Second and final day of Code4Lib BC’s lightning talks. Here are my notes.
Mark Jordan – DOCR/SMD
- OCR clients – phones, tablets that do the work or just a plain script
- page server – controls the work
Components
- page server
- PHP web app
- PHP queue manager script
- SQLite database
- OCR clients
- clients use Tesseract OCR engine (available for Android and iOS)

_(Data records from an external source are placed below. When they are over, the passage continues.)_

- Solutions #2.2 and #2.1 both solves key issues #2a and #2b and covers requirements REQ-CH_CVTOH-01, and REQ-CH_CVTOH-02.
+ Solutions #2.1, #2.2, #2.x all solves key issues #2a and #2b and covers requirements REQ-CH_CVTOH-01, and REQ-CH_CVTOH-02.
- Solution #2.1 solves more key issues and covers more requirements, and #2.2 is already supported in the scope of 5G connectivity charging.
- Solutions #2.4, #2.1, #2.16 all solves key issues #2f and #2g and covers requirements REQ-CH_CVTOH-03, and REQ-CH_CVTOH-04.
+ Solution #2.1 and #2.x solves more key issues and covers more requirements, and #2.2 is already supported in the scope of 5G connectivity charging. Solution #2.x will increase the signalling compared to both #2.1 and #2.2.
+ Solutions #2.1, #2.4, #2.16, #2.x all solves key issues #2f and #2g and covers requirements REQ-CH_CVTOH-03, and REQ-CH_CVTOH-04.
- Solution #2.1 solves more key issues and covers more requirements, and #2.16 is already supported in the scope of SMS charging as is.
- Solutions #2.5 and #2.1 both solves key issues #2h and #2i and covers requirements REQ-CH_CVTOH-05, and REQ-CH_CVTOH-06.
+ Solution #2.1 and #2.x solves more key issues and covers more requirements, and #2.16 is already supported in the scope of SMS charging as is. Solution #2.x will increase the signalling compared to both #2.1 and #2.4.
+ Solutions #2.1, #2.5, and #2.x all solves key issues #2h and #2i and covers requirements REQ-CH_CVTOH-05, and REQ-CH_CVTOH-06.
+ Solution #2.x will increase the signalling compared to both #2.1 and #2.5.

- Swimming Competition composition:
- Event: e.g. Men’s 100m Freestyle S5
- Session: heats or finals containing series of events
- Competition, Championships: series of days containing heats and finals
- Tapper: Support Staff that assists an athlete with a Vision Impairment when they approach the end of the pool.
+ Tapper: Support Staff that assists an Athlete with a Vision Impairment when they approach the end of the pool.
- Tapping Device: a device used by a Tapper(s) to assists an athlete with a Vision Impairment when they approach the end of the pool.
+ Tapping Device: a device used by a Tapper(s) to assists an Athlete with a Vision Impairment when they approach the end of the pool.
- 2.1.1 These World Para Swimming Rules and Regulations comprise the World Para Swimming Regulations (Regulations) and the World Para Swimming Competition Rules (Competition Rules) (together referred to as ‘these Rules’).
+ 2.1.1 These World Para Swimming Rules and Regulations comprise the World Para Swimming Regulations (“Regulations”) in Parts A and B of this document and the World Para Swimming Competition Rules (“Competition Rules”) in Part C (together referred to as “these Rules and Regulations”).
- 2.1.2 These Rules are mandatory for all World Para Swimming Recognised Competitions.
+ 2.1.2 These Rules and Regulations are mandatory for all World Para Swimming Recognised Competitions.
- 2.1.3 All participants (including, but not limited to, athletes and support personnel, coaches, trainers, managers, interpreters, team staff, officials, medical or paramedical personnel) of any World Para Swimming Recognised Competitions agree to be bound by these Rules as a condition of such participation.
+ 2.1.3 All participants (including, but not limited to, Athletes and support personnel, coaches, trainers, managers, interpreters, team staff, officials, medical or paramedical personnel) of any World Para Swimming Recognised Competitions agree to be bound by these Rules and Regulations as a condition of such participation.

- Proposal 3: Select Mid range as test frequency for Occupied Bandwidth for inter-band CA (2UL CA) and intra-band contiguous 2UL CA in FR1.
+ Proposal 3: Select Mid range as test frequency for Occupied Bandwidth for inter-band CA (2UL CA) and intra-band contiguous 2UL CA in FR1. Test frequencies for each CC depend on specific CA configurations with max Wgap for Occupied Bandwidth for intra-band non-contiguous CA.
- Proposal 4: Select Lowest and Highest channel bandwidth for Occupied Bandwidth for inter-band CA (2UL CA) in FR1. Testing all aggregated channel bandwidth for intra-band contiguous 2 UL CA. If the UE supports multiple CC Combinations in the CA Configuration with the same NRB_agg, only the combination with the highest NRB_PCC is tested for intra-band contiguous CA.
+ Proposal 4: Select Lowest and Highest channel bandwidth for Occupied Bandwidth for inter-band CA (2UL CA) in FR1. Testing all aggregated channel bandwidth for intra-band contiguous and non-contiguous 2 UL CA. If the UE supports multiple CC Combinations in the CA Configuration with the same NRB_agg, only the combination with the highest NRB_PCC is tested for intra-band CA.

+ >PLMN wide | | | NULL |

- first client is a simple Python script
how it works
- client: “im ready , give me an image”
- server: here you go
- client: OK here’s your text
What I Learned so far
- REST
- Slim microframework
- SQLite
What I want to Learn
- Android app development
- potential for generalizing OCR to other tasks
Peter Tyrrell – Parsing PDFs
- wanted to do search term highlight in PDFs
- using NYT Document Viewer (under document cloud)
- PDF2DJVU
- DVJULIBRE (DJVU to TXT, to XML, to TIF)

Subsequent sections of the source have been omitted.